■ YOUR OBJECTIVE: Reproduce the records word for word, apart from the images they contain.

■ DATA EXTRACT:
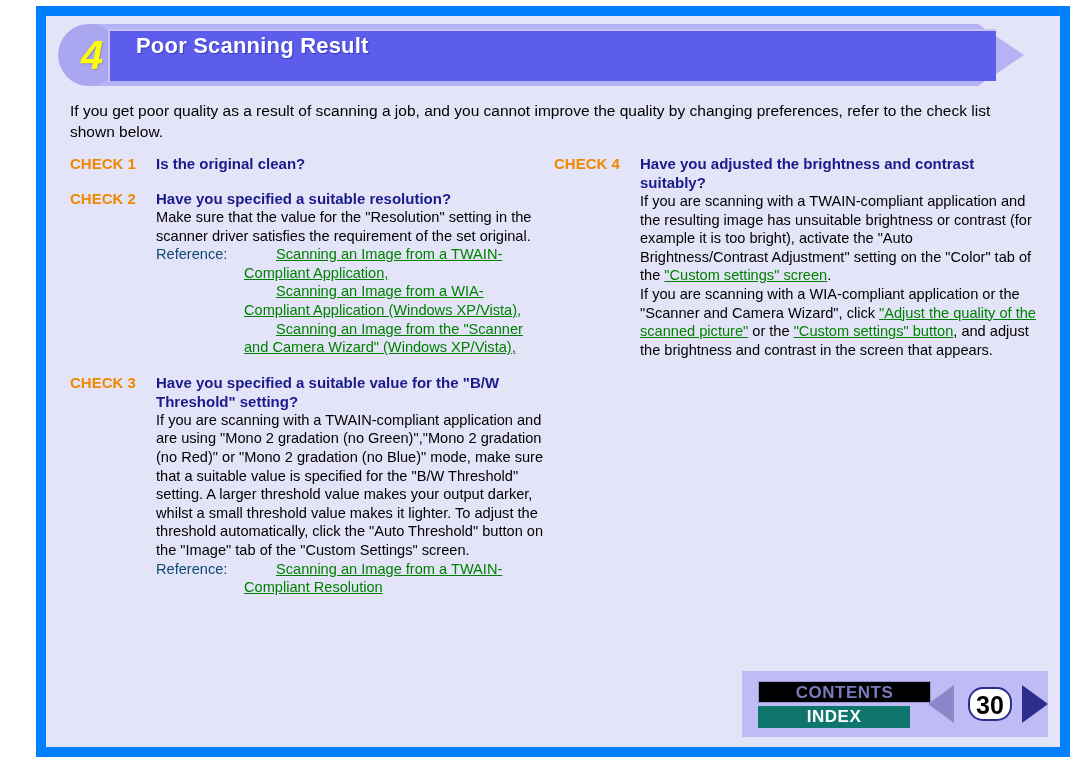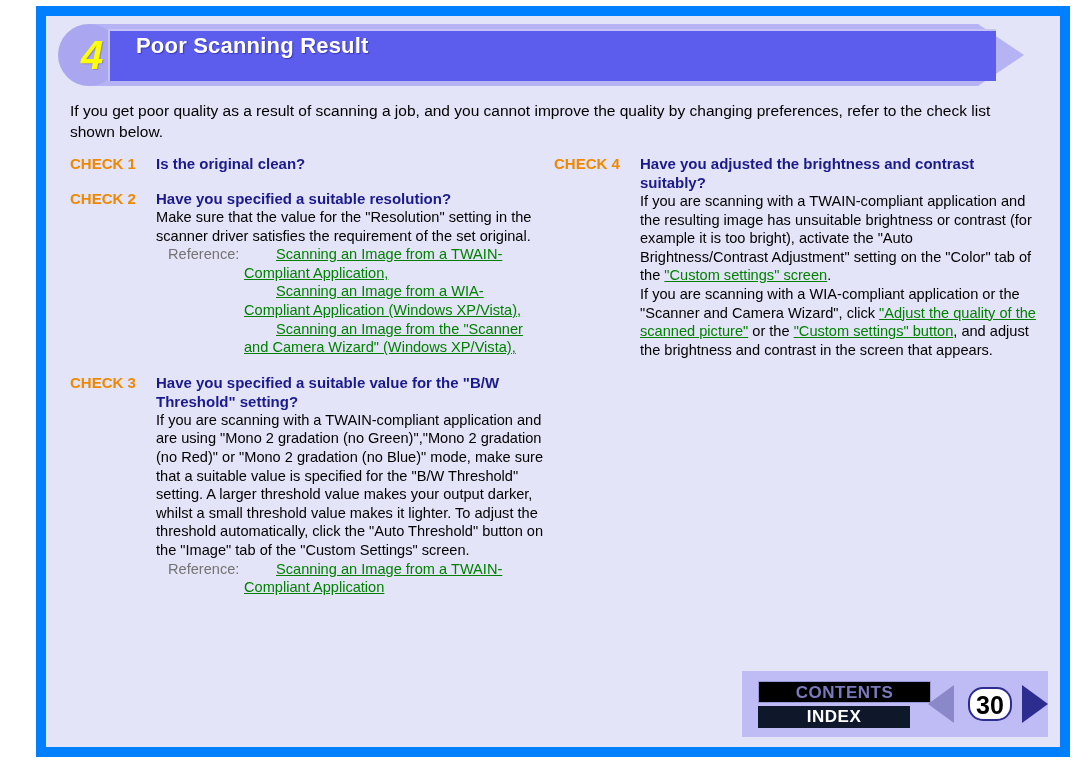--- a/index.html
+++ b/index.html
@@ -154,22 +154,22 @@
   }
   .ilink {
     color: #008000;
     text-decoration: underline;
     cursor: pointer;
   }
 
   
   .ref-list { margin-left: 86px; position: relative; }
   .ref-list .ref-label2 {
-    position: absolute; left: 0; top: 0; color: #737373;
-    font-size: 14.6px; line-height: 18.6px; margin-left: 12px;
+    position: absolute; left: 0; top: 0; color: #0c4a6e;
+    font-size: 14.6px; line-height: 18.6px;
   }
   .ref-list .ref-items {
     margin-left: 88px;
     font-size: 14.6px;
     line-height: 18.6px;
   }
 
   
   #navbar {
     position: absolute;
@@ -195,21 +195,21 @@
     letter-spacing: 0.5px;
     box-sizing: border-box;
     cursor: pointer;
   }
   #nav-index {
     position: absolute;
     left: 16px;
     top: 35px;
     width: 152px;
     height: 22px;
-    background: #0f172a;
+    background: #0f766e;
     color: #ffffff;
     font-size: 17px;
     font-weight: bold;
     text-align: center;
     line-height: 22px;
     letter-spacing: 0.5px;
     box-sizing: border-box;
     cursor: pointer;
   }
   #nav-prev {
@@ -294,21 +294,21 @@
 
       <div class="check-block">
         <div class="check-head">
           <span class="check-label">CHECK 3</span>
           <span>Have you specified a suitable value for the "B/W Threshold" setting?</span>
         </div>
         <div class="check-body">If you are scanning with a TWAIN-compliant application and are using "Mono 2 gradation (no Green)","Mono 2 gradation (no Red)" or "Mono 2 gradation (no Blue)" mode, make sure that a suitable value is specified for the "B/W Threshold" setting. A larger threshold value makes your output darker, whilst a small threshold value makes it lighter. To adjust the threshold automatically, click the "Auto Threshold" button on the "Image" tab of the "Custom Settings" screen.</div>
         <div class="ref-list">
           <span class="ref-label2">Reference:</span>
           <div class="ref-items">
-            <span class="reflink">Scanning an Image from a TWAIN-Compliant Application</span>
+            <span class="reflink">Scanning an Image from a TWAIN-Compliant Resolution</span>
           </div>
         </div>
       </div>
 
     </div>
 
     <div id="col-right">
 
       <div class="check-block">
         <div class="check-head">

■ WRITTEN RESPONSE:
--- a/index.html
+++ b/index.html
@@ -154,22 +154,22 @@
   }
   .ilink {
     color: #008000;
     text-decoration: underline;
     cursor: pointer;
   }
 
   
   .ref-list { margin-left: 86px; position: relative; }
   .ref-list .ref-label2 {
-    position: absolute; left: 0; top: 0; color: #737373;
-    font-size: 14.6px; line-height: 18.6px; margin-left: 12px;
+    position: absolute; left: 0; top: 0; color: #0c4a6e;
+    font-size: 14.6px; line-height: 18.6px;
   }
   .ref-list .ref-items {
     margin-left: 88px;
     font-size: 14.6px;
     line-height: 18.6px;
   }
 
   
   #navbar {
     position: absolute;
@@ -195,21 +195,21 @@
     letter-spacing: 0.5px;
     box-sizing: border-box;
     cursor: pointer;
   }
   #nav-index {
     position: absolute;
     left: 16px;
     top: 35px;
     width: 152px;
     height: 22px;
-    background: #0f172a;
+    background: #0f766e;
     color: #ffffff;
     font-size: 17px;
     font-weight: bold;
     text-align: center;
     line-height: 22px;
     letter-spacing: 0.5px;
     box-sizing: border-box;
     cursor: pointer;
   }
   #nav-prev {
@@ -294,21 +294,21 @@
 
       <div class="check-block">
         <div class="check-head">
           <span class="check-label">CHECK 3</span>
           <span>Have you specified a suitable value for the "B/W Threshold" setting?</span>
         </div>
         <div class="check-body">If you are scanning with a TWAIN-compliant application and are using "Mono 2 gradation (no Green)","Mono 2 gradation (no Red)" or "Mono 2 gradation (no Blue)" mode, make sure that a suitable value is specified for the "B/W Threshold" setting. A larger threshold value makes your output darker, whilst a small threshold value makes it lighter. To adjust the threshold automatically, click the "Auto Threshold" button on the "Image" tab of the "Custom Settings" screen.</div>
         <div class="ref-list">
           <span class="ref-label2">Reference:</span>
           <div class="ref-items">
-            <span class="reflink">Scanning an Image from a TWAIN-Compliant Application</span>
+            <span class="reflink">Scanning an Image from a TWAIN-Compliant Resolution</span>
           </div>
         </div>
       </div>
 
     </div>
 
     <div id="col-right">
 
       <div class="check-block">
         <div class="check-head">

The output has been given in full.